Esm4ao: A Confident Learning and Protein Language Model Based Predictor for Antioxidative Peptides Screening
化学
计算机科学
自然语言处理
作者
Ruihao Zhang,Yonghui Li,Yang Li,Hui Zhang
标识
DOI:10.2139/ssrn.4825353
摘要
Antioxidative peptides possess the ability to mitigate the detrimental effects of free radicals on human health, as well as prevent food oxidation, thus prolonging its shelf life. This study aims to develop an antioxidative peptides prediction model with confident learning and evolutionary scale modeling (ESM-2) embeddings. The Balanced accuracy and Matthews correlation coefficient of the ESM4AO model developed in this study are 0.948±0.018 and 0.892±0.033, which are 17.91% and 46.71% higher than those of the SOTA model, respectively.

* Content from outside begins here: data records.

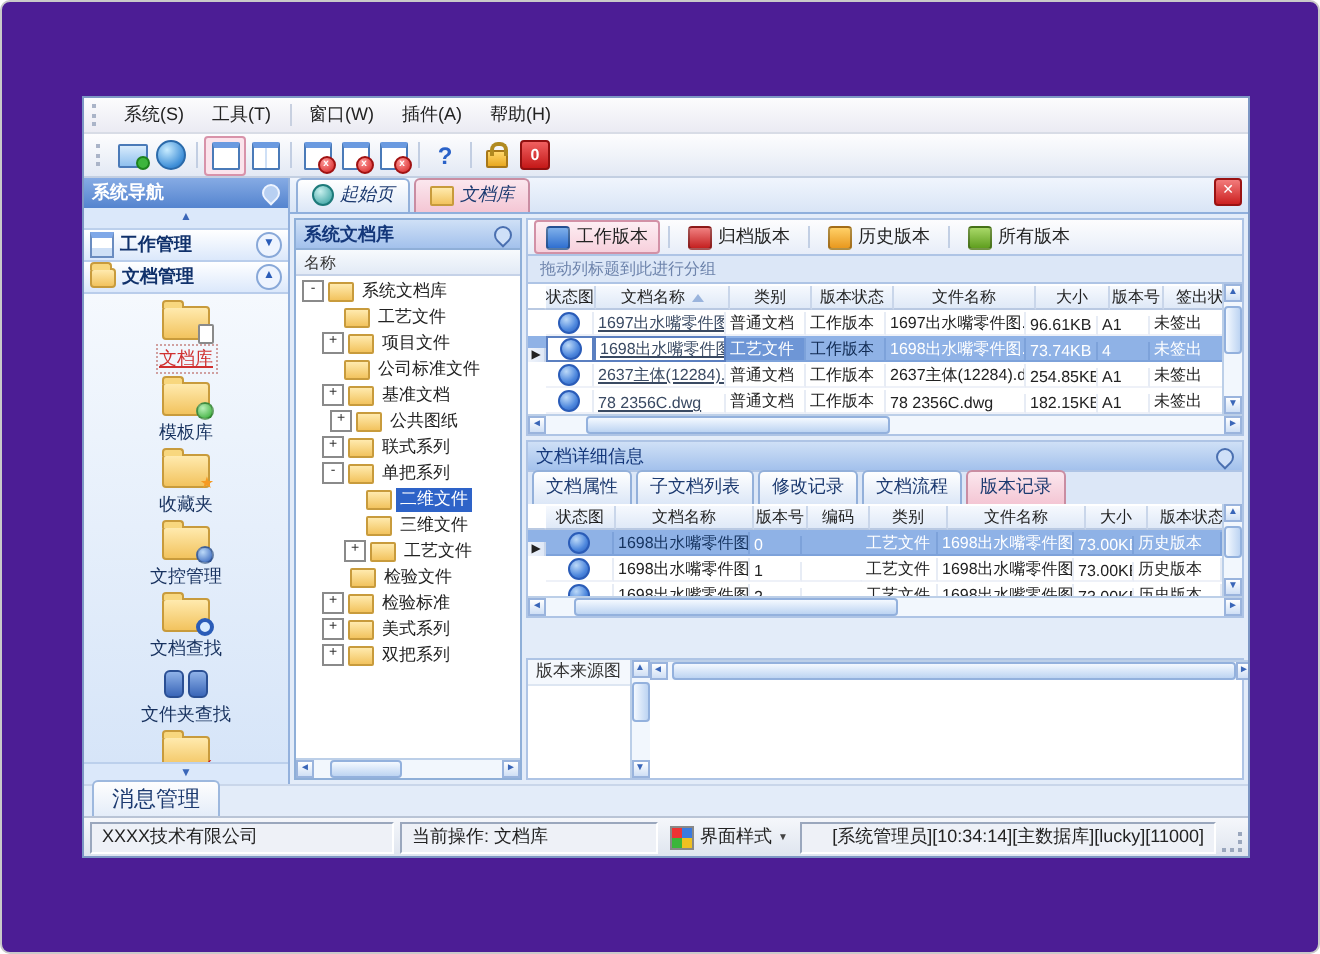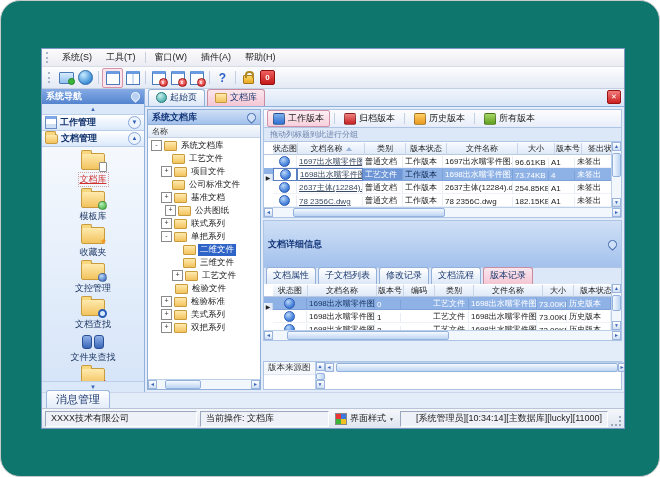--- a/index.html
+++ b/index.html
@@ -4,7 +4,7 @@
 <style>
   html,body{margin:0;padding:0;background:#fff;}
   body{width:660px;height:477px;position:relative;font-family:"Liberation Sans","DejaVu Sans",sans-serif;-webkit-font-smoothing:antialiased;}
-  .frame{position:absolute;inset:0;border:1px solid #c9c9c9;border-radius:20px;background:#0f766e;}
+  .frame{position:absolute;inset:0;border:1px solid #c9c9c9;border-radius:5px;background:#4c1d95;}
   .win{position:absolute;left:40px;top:47px;width:582px;height:379px;border:1px solid #7d97c4;background:#e3ecf9;display:flex;flex-direction:column;overflow:hidden;}
   
   .menubar{height:17px;background:linear-gradient(#fcfcfd,#ebebf3);border-bottom:1px solid #d8dce6;display:flex;align-items:center;font-size:9px;color:#222;flex:none;}

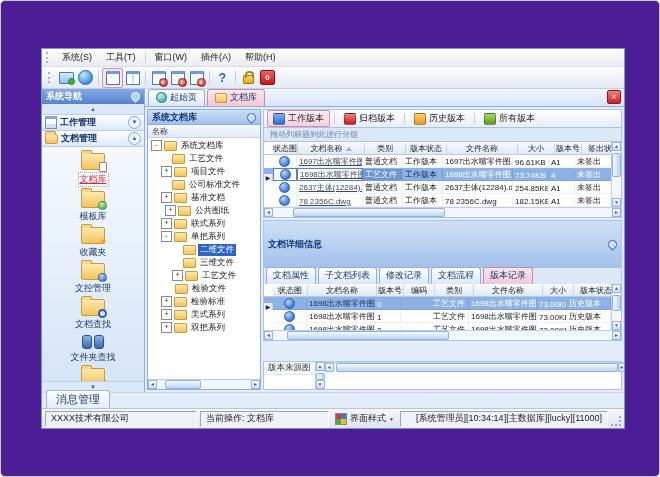--- a/index.html
+++ b/index.html
@@ -53,7 +53,7 @@
   .nav-lbl.sel{color:#d03030;text-decoration:underline;border:1px dotted #d0a0a0;padding:0 1px;}
   
   .main{flex:1;display:flex;flex-direction:column;min-width:0;}
-  .tabrow{height:17px;flex:none;display:flex;align-items:center;background:linear-gradient(#f0f5fd,#d9e5f6);border-bottom:1px solid #8fafdc;padding:0 3px;}
+  .tabrow{height:17px;flex:none;display:flex;align-items:flex-start;background:linear-gradient(#f0f5fd,#d9e5f6);border-bottom:1px solid #8fafdc;padding:0 3px;font-style:italic;}
   .dtab{display:flex;align-items:center;gap:3px;font-size:9px;color:#1c3a70;padding:1px 7px 2px;border:1px solid #93b0da;border-bottom:none;border-radius:3px 3px 0 0;background:linear-gradient(#ffffff,#dce7f7);margin-right:2px;}
   .dtab.active{background:linear-gradient(#fbe7ee,#f4c6d4);border-color:#c98da2;}
   .t-ico-start{width:9px;height:9px;border-radius:50%;background:radial-gradient(circle at 35% 30%,#c8f0ee,#2a9a9a);border:1px solid #1d7a7a;}

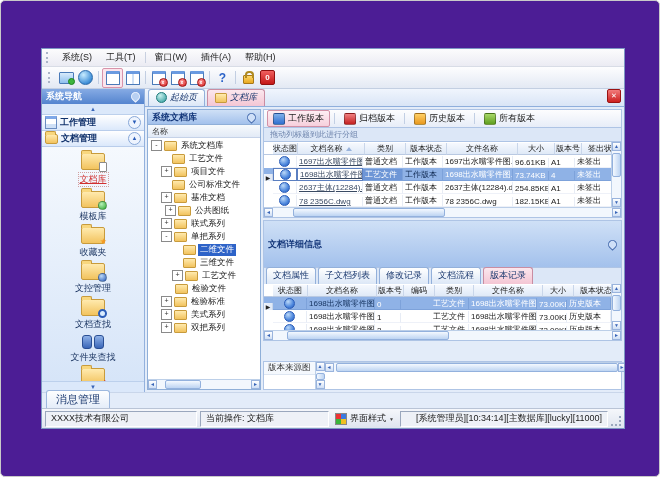--- a/index.html
+++ b/index.html
@@ -111,7 +111,7 @@
   .sel-l .gc{color:#fff;border-right-color:#7da2da;border-bottom-color:#7da2da;}
   .sel-l .c-doc2{color:#14325e;}
   
-  .dethdr{height:14px;flex:none;margin-top:2px;border:1px solid #aec4e5;background:linear-gradient(#cfe0f6,#a3c1ec);color:#14377a;font-size:9px;font-weight:bold;display:flex;align-items:center;padding:16px 4px;}
+  .dethdr{height:14px;flex:none;margin-top:2px;border:1px solid #aec4e5;background:linear-gradient(#cfe0f6,#a3c1ec);color:#14377a;font-size:9px;font-weight:normal;display:flex;align-items:center;padding:0 4px;}
   .dettabs{height:16px;flex:none;border-left:1px solid #aec4e5;border-right:1px solid #aec4e5;background:#dce7f7;display:flex;align-items:flex-end;padding:0 2px;}
   .dtab2{font-size:9px;color:#1c3a70;padding:1px 6px 2px;border:1px solid #93b0da;border-bottom:none;border-radius:3px 3px 0 0;background:linear-gradient(#ffffff,#dce7f7);margin-right:2px;white-space:nowrap;}
   .dtab2.active{background:linear-gradient(#fbe7ee,#f4c6d4);border-color:#c98da2;}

Moreover, this study tests 6 traditional peptide embedding methods. Compared to traditional methods, the combination of confident learning and ESM-2 embedding demonstrates superior performance in enhancing model prediction. The Matthews correlation coefficient of the present study's model was 82.79% higher than that of the optimal model without using confident learning. Therefore, the model developed in this study has important reference values for the precise screening and batch screening of future antioxidant peptides.